Diagnosis of sporotrichosis in cats
This chronic disease has creeping progression and its symptoms are often subtle. It is hard to diagnose because many other infections have the same symptoms and thus must be ruled out. Patients for the disease will produce antibodies against the fungus, but because of the variability in specificity and sensitivity, it will not be a dependable diagnosis for the infection. The substantial diagnosis stands to be culturing the fungus from the cerebrospinal fluid, skin, synovial fluid and sputum.
Cats infected with sporotrichosis are exclusive in that the exudates from their lesions may be made up of numerous organisms. This leads to cytological evaluation of the exudates a expensive diagnostic tool in this species. Exudates with phagocytic and pyogranulomatous cells may contain yeast forms. Most of them are cigar-shaped but are also variable in size.
Treatment of sporotrichosis in cats has given veterinary practitioners a great challenge. This is because the drugs that are mostly used have toxic adverse effects that are notable and they are also not permitted for use in animals.
Sodium iodide has traditionally been used in diagnosis of sporotrichosis in cats; however, the agent has serious adverse effects leading to its replacement with safer and more effective antifungal drugs like imidazoles.
Itraconazole has also been used in treating sporotrichosis in cats and is currently considered as the most efficient drugs in humans and also in cats. Due to its great selectivity for the fungal cytochrome system, Itraconazole is a potential inhibitor of a variety of fungal pathogens. Being a lipophilic drug, it is absorbed well after oral administration and widely spread to tissues such as the skin, where it gains a higher concentration than that in plasma.
In cats, it is administered orally at dosages of 5-10mg/kg (2.4-4.5 mg/lb) for every 12 hours. This should be preferably without food to increase rate of absorption. Compared to an equivalent dosage with the capsule formulation, the liquid type is considered because it allows for more accuracy in measurement of the dose. Again, it is efficiently absorbed if food is withheld and gains greater concentration than plasma.

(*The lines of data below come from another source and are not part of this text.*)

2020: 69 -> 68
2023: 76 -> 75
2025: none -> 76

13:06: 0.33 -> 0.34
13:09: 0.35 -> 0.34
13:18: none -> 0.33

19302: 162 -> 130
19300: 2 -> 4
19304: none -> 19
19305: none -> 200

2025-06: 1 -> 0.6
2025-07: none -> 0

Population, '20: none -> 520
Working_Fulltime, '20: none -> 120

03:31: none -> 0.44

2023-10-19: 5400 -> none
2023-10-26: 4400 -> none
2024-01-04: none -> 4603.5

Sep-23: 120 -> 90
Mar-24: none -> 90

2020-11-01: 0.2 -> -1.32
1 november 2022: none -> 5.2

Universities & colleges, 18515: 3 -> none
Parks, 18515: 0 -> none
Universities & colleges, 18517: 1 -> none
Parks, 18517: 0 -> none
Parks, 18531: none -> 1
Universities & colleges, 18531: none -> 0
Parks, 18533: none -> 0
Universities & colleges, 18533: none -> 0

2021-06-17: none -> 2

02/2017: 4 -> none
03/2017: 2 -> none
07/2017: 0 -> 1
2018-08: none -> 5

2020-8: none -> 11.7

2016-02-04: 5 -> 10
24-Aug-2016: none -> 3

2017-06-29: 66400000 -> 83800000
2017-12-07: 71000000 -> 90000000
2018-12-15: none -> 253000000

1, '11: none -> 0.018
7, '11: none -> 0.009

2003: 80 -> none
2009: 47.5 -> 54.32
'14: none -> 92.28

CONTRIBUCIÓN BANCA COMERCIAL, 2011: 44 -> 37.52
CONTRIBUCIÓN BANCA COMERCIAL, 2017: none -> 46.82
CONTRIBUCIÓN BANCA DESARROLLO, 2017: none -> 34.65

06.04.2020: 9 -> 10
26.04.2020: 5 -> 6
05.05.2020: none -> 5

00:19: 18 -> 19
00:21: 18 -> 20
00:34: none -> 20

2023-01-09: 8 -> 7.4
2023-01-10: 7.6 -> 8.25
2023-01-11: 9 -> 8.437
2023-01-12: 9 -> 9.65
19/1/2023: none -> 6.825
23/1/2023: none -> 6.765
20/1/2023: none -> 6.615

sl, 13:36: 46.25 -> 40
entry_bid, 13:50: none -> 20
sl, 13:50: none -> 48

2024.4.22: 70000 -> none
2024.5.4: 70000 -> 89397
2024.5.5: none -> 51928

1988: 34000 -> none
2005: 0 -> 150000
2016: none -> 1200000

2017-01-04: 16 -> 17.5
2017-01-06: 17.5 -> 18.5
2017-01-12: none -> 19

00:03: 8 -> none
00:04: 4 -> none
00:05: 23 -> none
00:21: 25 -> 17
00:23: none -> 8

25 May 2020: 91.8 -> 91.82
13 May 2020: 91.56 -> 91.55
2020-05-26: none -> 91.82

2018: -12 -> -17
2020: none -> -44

Itraconazole has few associated side effects being reported in cats. During pregnancy, itraconazole administration is contradicted. Drug toxicoses have been reported in cats treated with antifungal agents. This will necessitate performance or regular serum bio-chemical analysis during sporotrichosis treatment. Treatment should be prolonged for one month after clear clinical cure to avoid clinical signs from recurring.
Ketoconazole has also been widely used but it has not led to comprehensive elimination of S.schenkii infection.
As mentioned throughout this article, most of the cases of sporotrichosis are due to introduction of the fungus through a puncture or a cut in the skin while handling vegetation made up of fungal spores. As a cat owner, the disease can be prevented by wearing gloves and long sleeves while working with rose bushes, sphagnum moss, pine seedlings, hay bales and soil. This will minimize transmission when petting you cat.
Remember prevention also consists of immediate treatment of all wounds to you or your cat. Its also important to minimize cat fights, to reduce the risk of transmission.
Fortunately, sporotrichosis is very uncommon in dogs, people and cats. But we should always remember to check if our pets have non-healing sores or develop nodules, specifically if they are involve in cat skirmishes or spend more time in the woods.